> [Exercise objective]
Transcribe each line of the material as it is, and drop any picture.

> [Material for this exercise]
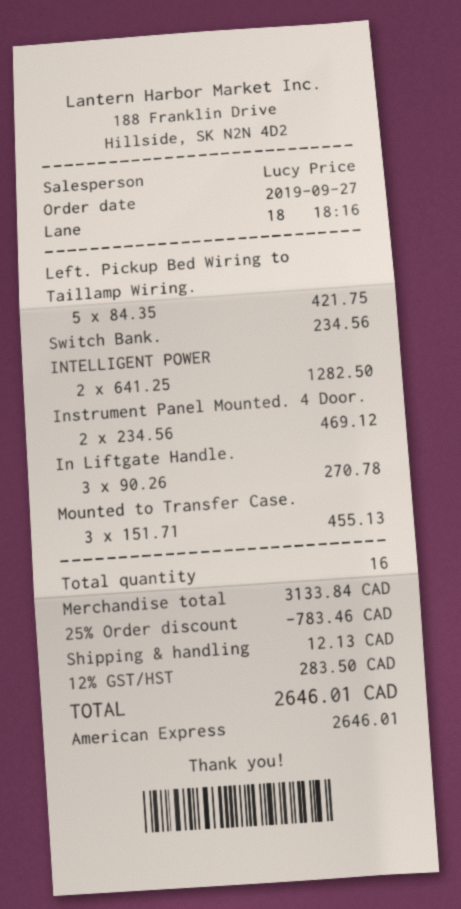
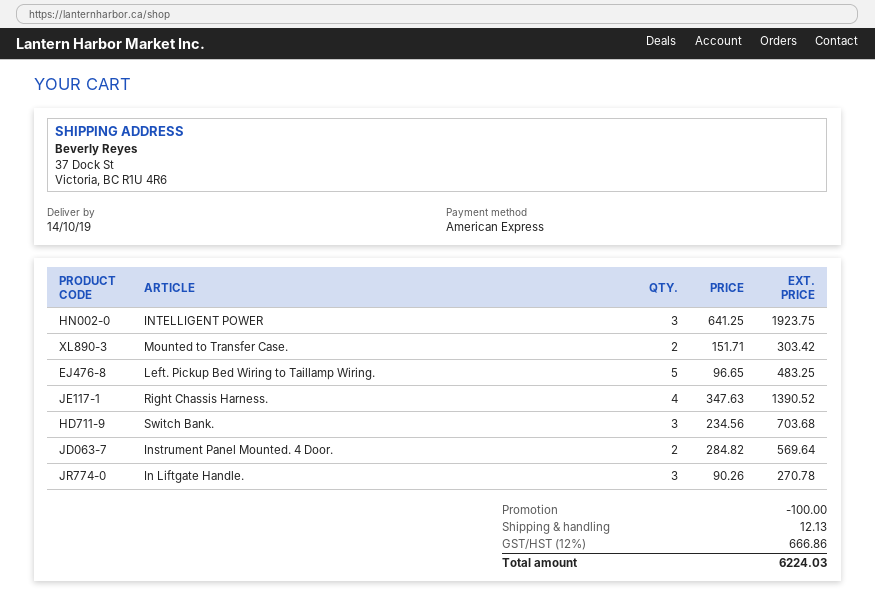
Left. Pickup Bed Wiring to Taillamp Wiring.: 5 x 84.35 = 421.75 -> 5 x 96.65 = 483.25
Switch Bank.: 1 x 234.56 = 234.56 -> 3 x 234.56 = 703.68
INTELLIGENT POWER: 2 x 641.25 = 1282.50 -> 3 x 641.25 = 1923.75
Instrument Panel Mounted. 4 Door.: 2 x 234.56 = 469.12 -> 2 x 284.82 = 569.64
Mounted to Transfer Case.: 3 x 151.71 = 455.13 -> 2 x 151.71 = 303.42
Right Chassis Harness.: none -> 4 x 347.63 = 1390.52
discount: 783.46 -> 100.00
tax: 12% = 283.50 -> 12% = 666.86
total: 2646.01 -> 6224.03

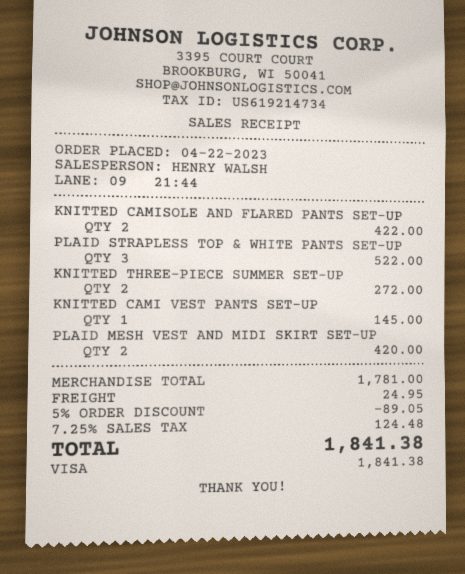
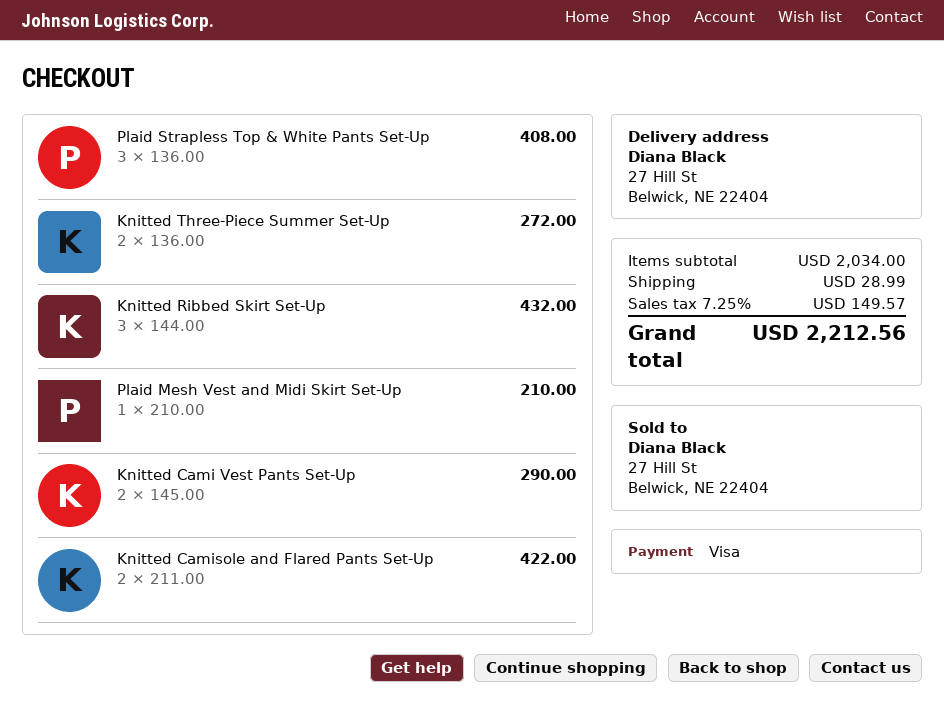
PLAID STRAPLESS TOP & WHITE PANTS SET-UP: 3 for 522.00 -> 3 for 408.00
KNITTED CAMI VEST PANTS SET-UP: 1 for 145.00 -> 2 for 290.00
PLAID MESH VEST AND MIDI SKIRT SET-UP: 2 for 420.00 -> 1 for 210.00
Knitted Ribbed Skirt Set-Up: none -> 3 for 432.00
subtotal: 1781.00 -> 2034.00
discount: 5% = 89.05 -> none
shipping: 24.95 -> 28.99
tax: 7.25% = 124.48 -> 7.25% = 149.57
total: 1841.38 -> 2212.56

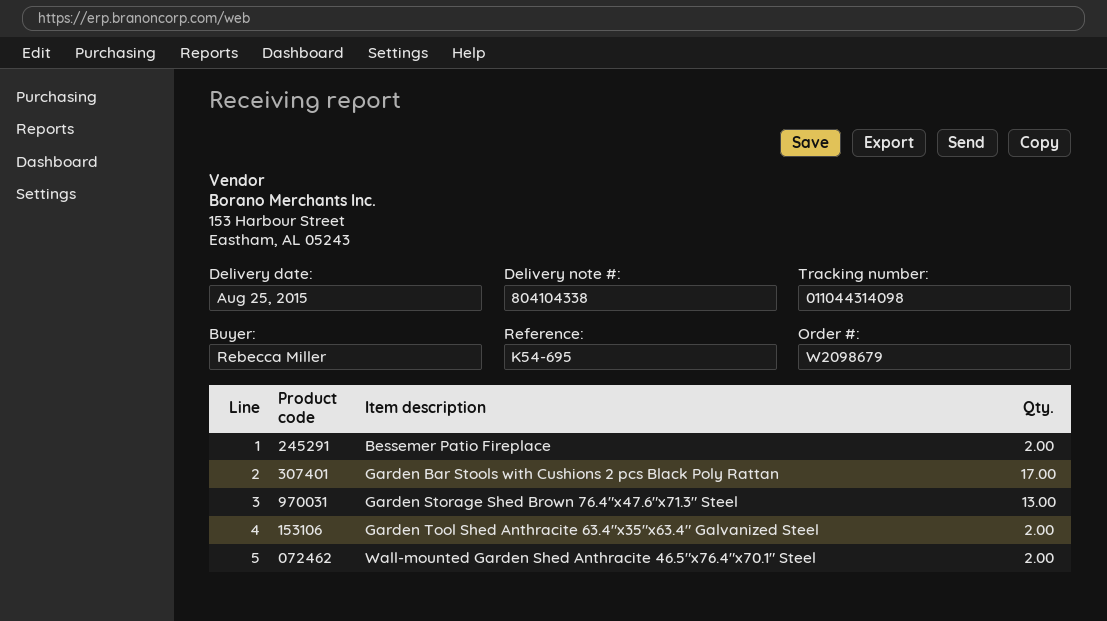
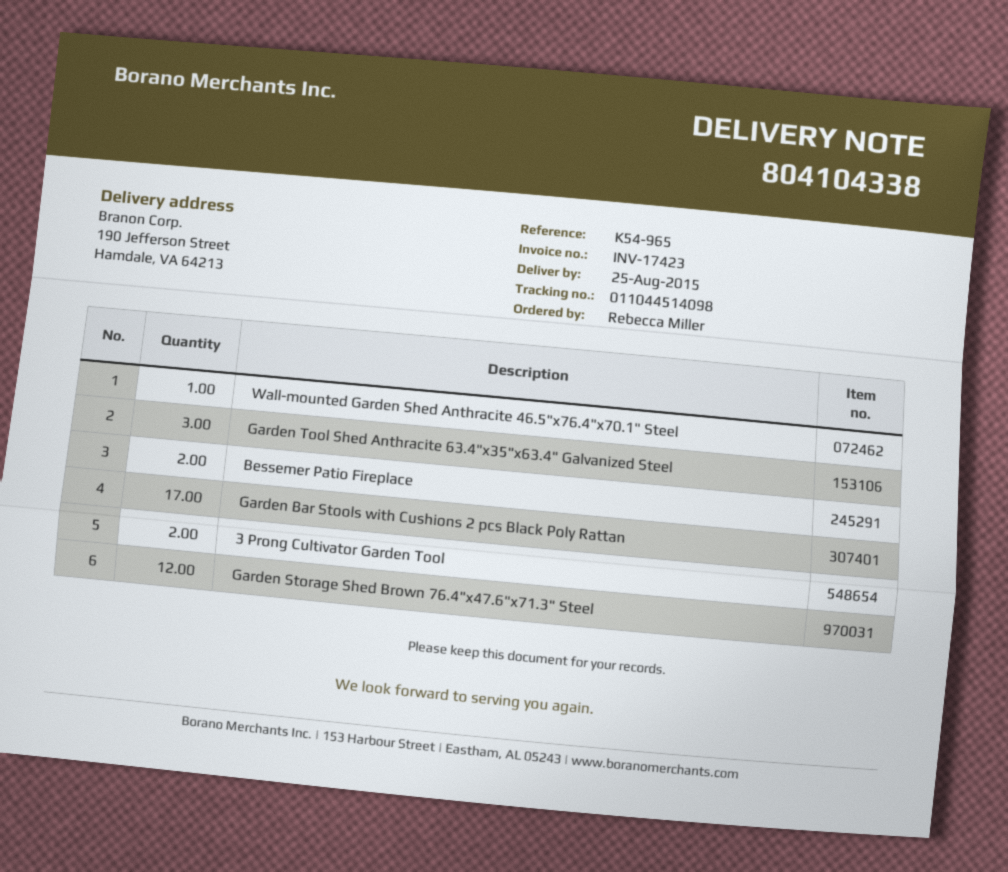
reference: K54-695 -> K54-965
tracking number: 011044314098 -> 011044514098
Garden Storage Shed Brown 76.4"x47.6"x71.3" Steel: 13 -> 12
Garden Tool Shed Anthracite 63.4"x35"x63.4" Galvanized Steel: 2 -> 3
Wall-mounted Garden Shed Anthracite 46.5"x76.4"x70.1" Steel: 2 -> 1
3 Prong Cultivator Garden Tool: none -> 2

> [Answer to this problem]
Left. Pickup Bed Wiring to Taillamp Wiring.: 5 x 84.35 = 421.75 -> 5 x 96.65 = 483.25
Switch Bank.: 1 x 234.56 = 234.56 -> 3 x 234.56 = 703.68
INTELLIGENT POWER: 2 x 641.25 = 1282.50 -> 3 x 641.25 = 1923.75
Instrument Panel Mounted. 4 Door.: 2 x 234.56 = 469.12 -> 2 x 284.82 = 569.64
Mounted to Transfer Case.: 3 x 151.71 = 455.13 -> 2 x 151.71 = 303.42
Right Chassis Harness.: none -> 4 x 347.63 = 1390.52
discount: 783.46 -> 100.00
tax: 12% = 283.50 -> 12% = 666.86
total: 2646.01 -> 6224.03

PLAID STRAPLESS TOP & WHITE PANTS SET-UP: 3 for 522.00 -> 3 for 408.00
KNITTED CAMI VEST PANTS SET-UP: 1 for 145.00 -> 2 for 290.00
PLAID MESH VEST AND MIDI SKIRT SET-UP: 2 for 420.00 -> 1 for 210.00
Knitted Ribbed Skirt Set-Up: none -> 3 for 432.00
subtotal: 1781.00 -> 2034.00
discount: 5% = 89.05 -> none
shipping: 24.95 -> 28.99
tax: 7.25% = 124.48 -> 7.25% = 149.57
total: 1841.38 -> 2212.56

reference: K54-695 -> K54-965
tracking number: 011044314098 -> 011044514098
Garden Storage Shed Brown 76.4"x47.6"x71.3" Steel: 13 -> 12
Garden Tool Shed Anthracite 63.4"x35"x63.4" Galvanized Steel: 2 -> 3
Wall-mounted Garden Shed Anthracite 46.5"x76.4"x70.1" Steel: 2 -> 1
3 Prong Cultivator Garden Tool: none -> 2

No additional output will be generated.